Student Activist: Stanford Rosenthal
Photographed by Cheryl Gerber
For Stanford Rosenthal, community service and advocacy is certainly a family affair. The Isidore Newman School senior became involved with New Orleans recovery shortly after Hurricane Katrina with his mother, Sandy, who runs Levees.org. He also designed and launched sibling sites of the original organization, AreWeAtRisk.org and TheKatrinaMyth.org. At his own school, he founded two community-oriented organizations, Student Services Leaders, which partnered with City Year to restore flooded homes and neighborhoods, and more recently Newman Green, a program for on-campus recycling and also encouraging students to bike or walk to school.
Rosenthal says his most rewarding experience in terms of volunteering was last year’s Bike Week, organized by Newman Green. “We set up bike racks for a school in the Upper 9th Ward, and also around our own school. We handed out ‘Bike Bucks’ to everyone that rode their bike or walked to school. Students could exchange them for T-shirts and food donated by local companies.”

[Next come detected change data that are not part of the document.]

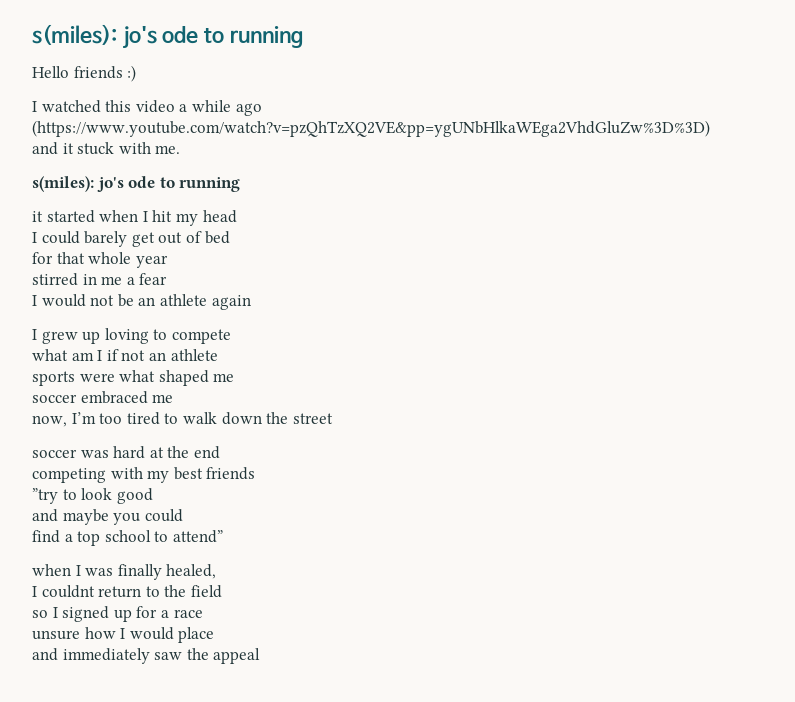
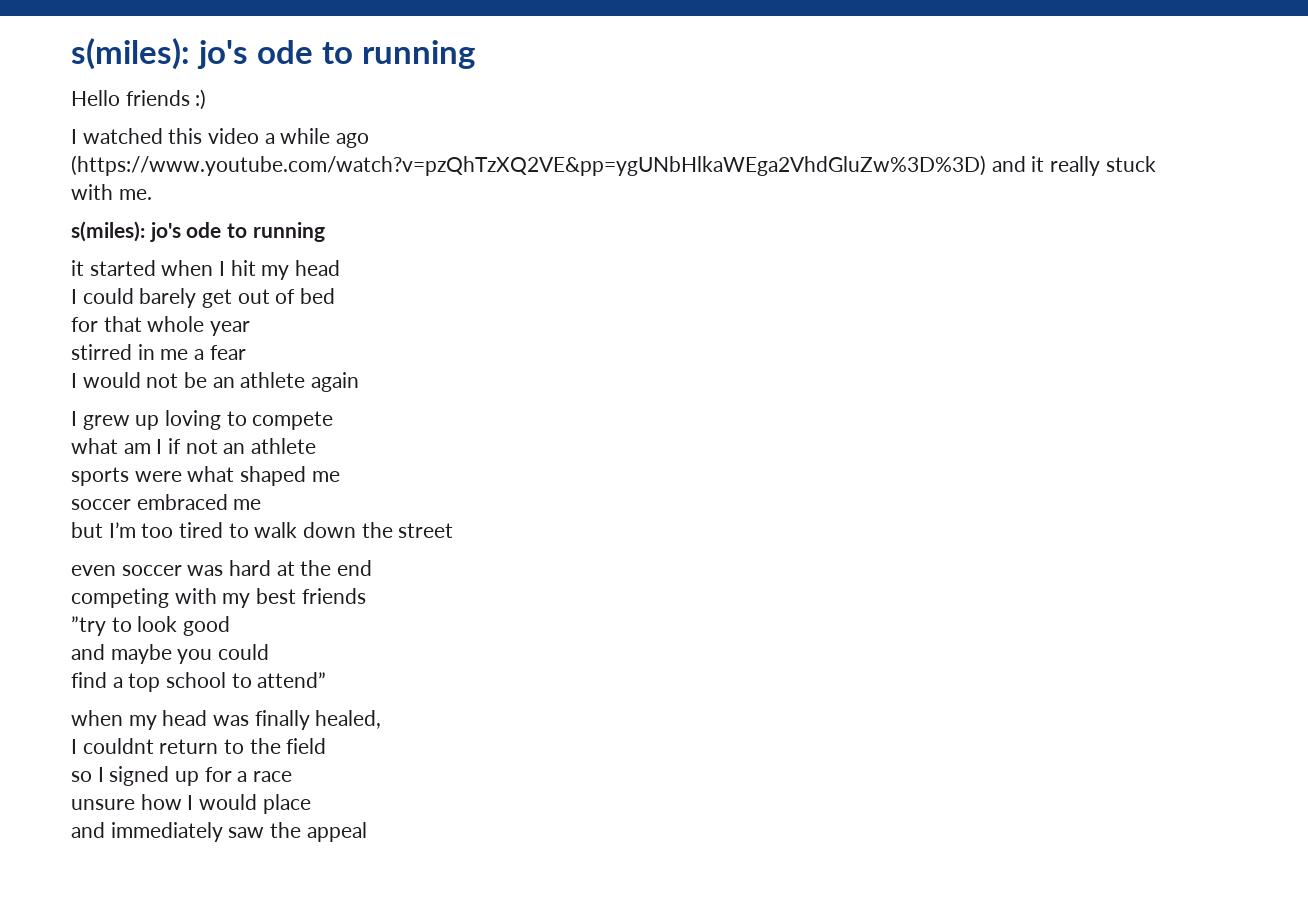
- I watched this video a while ago (https://www.youtube.com/watch?v=pzQhTzXQ2VE&pp=ygUNbHlkaWEga2VhdGluZw%3D%3D) and it stuck with me.
+ I watched this video a while ago (https://www.youtube.com/watch?v=pzQhTzXQ2VE&pp=ygUNbHlkaWEga2VhdGluZw%3D%3D) and it really stuck with me.
- now, I’m too tired to walk down the street
+ but I’m too tired to walk down the street
- soccer was hard at the end
+ even soccer was hard at the end
- when I was finally healed,
+ when my head was finally healed,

As if this wasn’t enough of a feat in and of itself, Rosenthal says more people participated than he ever expected.
“Most importantly, the following week people still biked to school, even though we were no long giving out Bike Bucks.”
His community involvement has helped him grow as both a person and an activist. “I’ve learned that when you know something is right, you have to take action. When I started Newman Green, climate change was still a divisive issue. Now, only two years later, both major [political] parties agree global warming is an urgent issue.”
Next year Rosenthal will leave our fair city to attend Washington University in St. Louis, where he will major in computer science. He says he will continue using technology and the Internet “to help people by empowering them with information, communication and purpose.” Despite continuing his educational path elsewhere, Rosenthal will carry a piece of home with him, thanks in part to his community activism.
“I feel more connected to my city. In working with so many people through various activities, I know New Orleans very well. When I jog on the streetcar tracks along St. Charles Avenue, I feel pride in what I’ve helped to build.”